- **Revision tracking records**:
------------------------

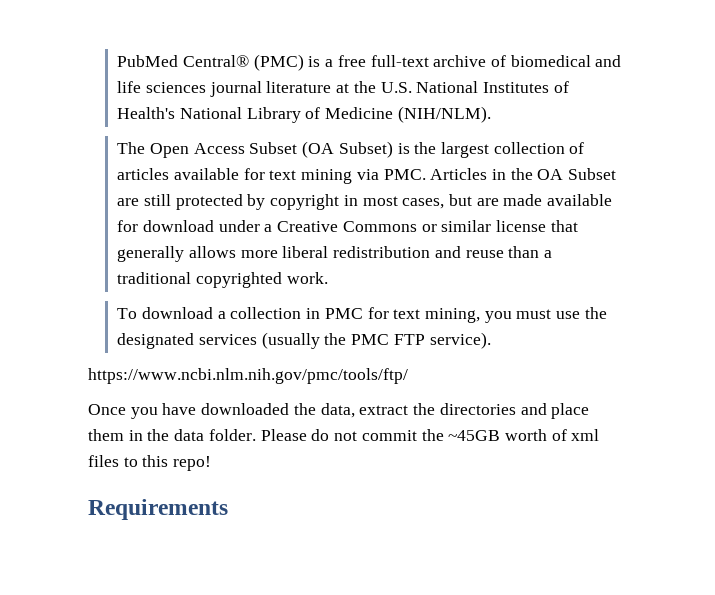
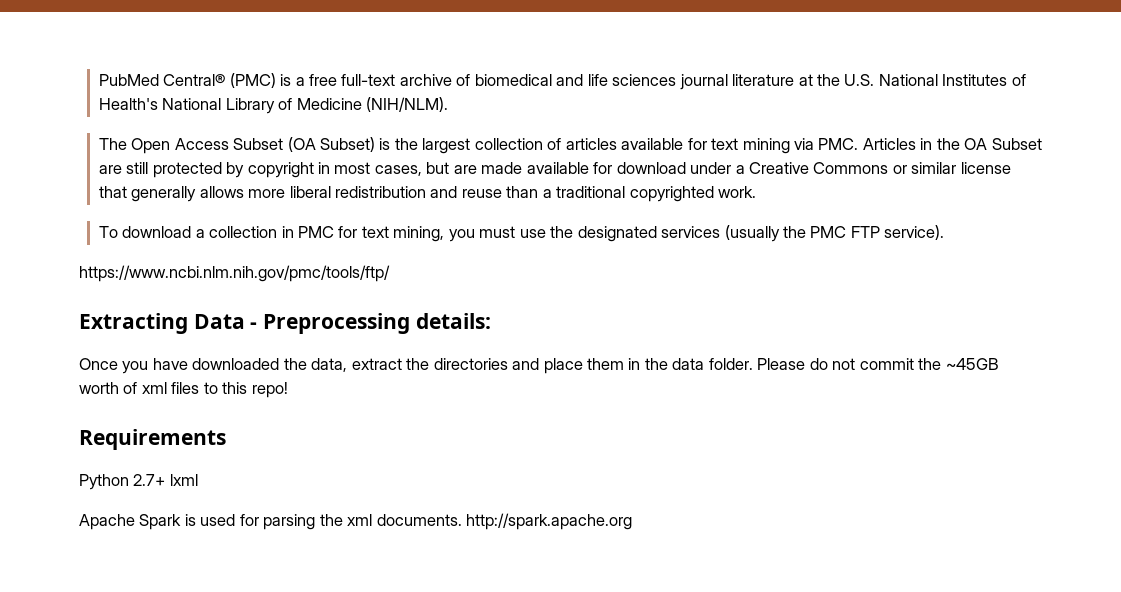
+ Extracting Data - Preprocessing details:
+ Python 2.7+ lxml
+ Apache Spark is used for parsing the xml documents. http://spark.apache.org

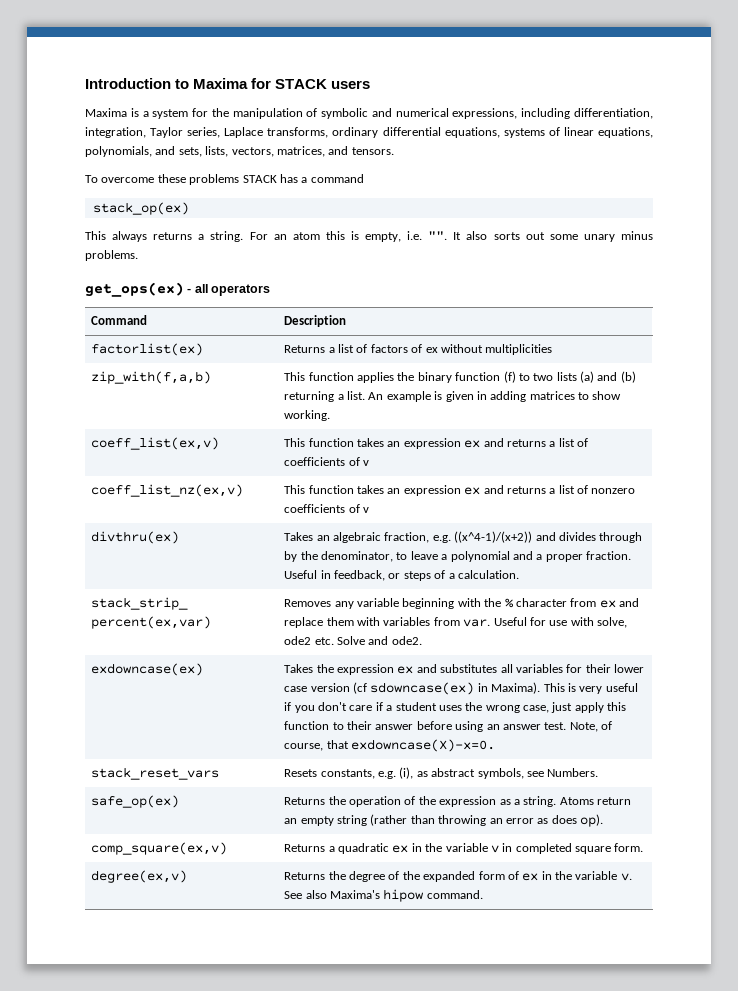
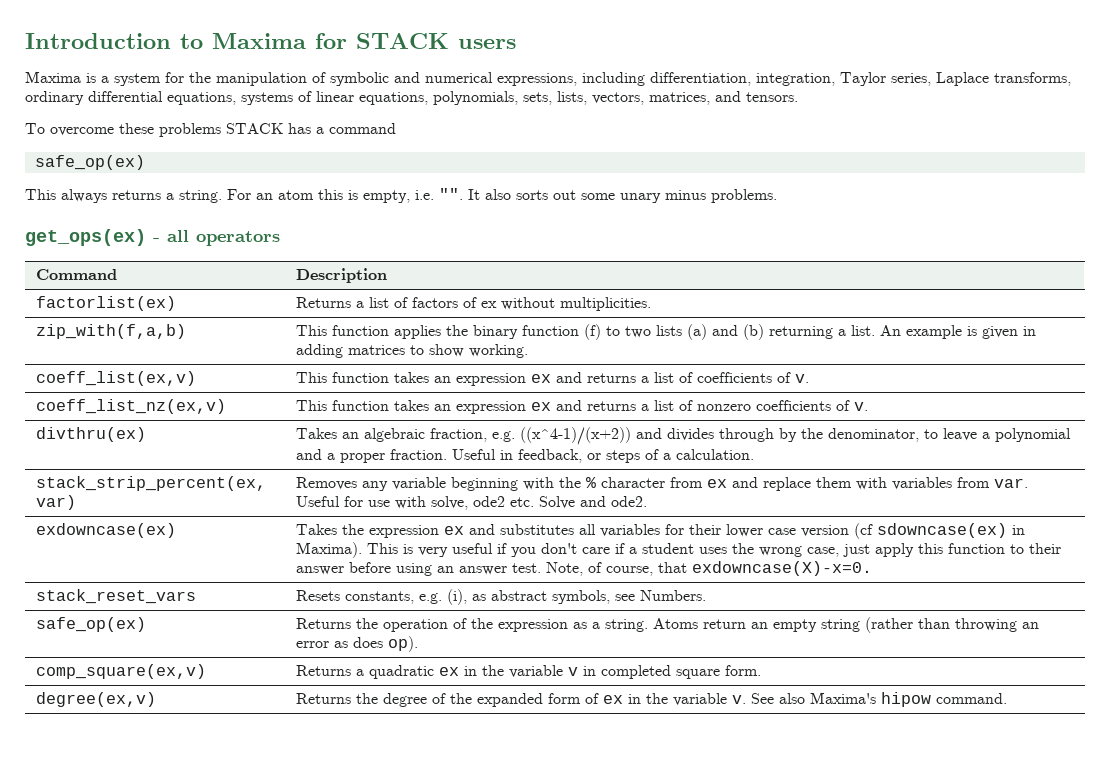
- Maxima is a system for the manipulation of symbolic and numerical expressions, including differentiation, integration, Taylor series, Laplace transforms, ordinary differential equations, systems of linear equations, polynomials, and sets, lists, vectors, matrices, and tensors.
+ Maxima is a system for the manipulation of symbolic and numerical expressions, including differentiation, integration, Taylor series, Laplace transforms, ordinary differential equations, systems of linear equations, polynomials, sets, lists, vectors, matrices, and tensors.
  To overcome these problems STACK has a command
- stack_op(ex)
+ safe_op(ex)
- factorlist(ex) | Returns a list of factors of ex without multiplicities
+ factorlist(ex) | Returns a list of factors of ex without multiplicities.
- coeff_list(ex,v) | This function takes an expression ex and returns a list of coefficients of v
+ coeff_list(ex,v) | This function takes an expression ex and returns a list of coefficients of v.
- coeff_list_nz(ex,v) | This function takes an expression ex and returns a list of nonzero coefficients of v
+ coeff_list_nz(ex,v) | This function takes an expression ex and returns a list of nonzero coefficients of v.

------------------------

Print every line above exactly. Leave the pictures out.

- **Written solution**:
+ Extracting Data - Preprocessing details:
+ Python 2.7+ lxml
+ Apache Spark is used for parsing the xml documents. http://spark.apache.org

- Maxima is a system for the manipulation of symbolic and numerical expressions, including differentiation, integration, Taylor series, Laplace transforms, ordinary differential equations, systems of linear equations, polynomials, and sets, lists, vectors, matrices, and tensors.
+ Maxima is a system for the manipulation of symbolic and numerical expressions, including differentiation, integration, Taylor series, Laplace transforms, ordinary differential equations, systems of linear equations, polynomials, sets, lists, vectors, matrices, and tensors.
  To overcome these problems STACK has a command
- stack_op(ex)
+ safe_op(ex)
- factorlist(ex) | Returns a list of factors of ex without multiplicities
+ factorlist(ex) | Returns a list of factors of ex without multiplicities.
- coeff_list(ex,v) | This function takes an expression ex and returns a list of coefficients of v
+ coeff_list(ex,v) | This function takes an expression ex and returns a list of coefficients of v.
- coeff_list_nz(ex,v) | This function takes an expression ex and returns a list of nonzero coefficients of v
+ coeff_list_nz(ex,v) | This function takes an expression ex and returns a list of nonzero coefficients of v.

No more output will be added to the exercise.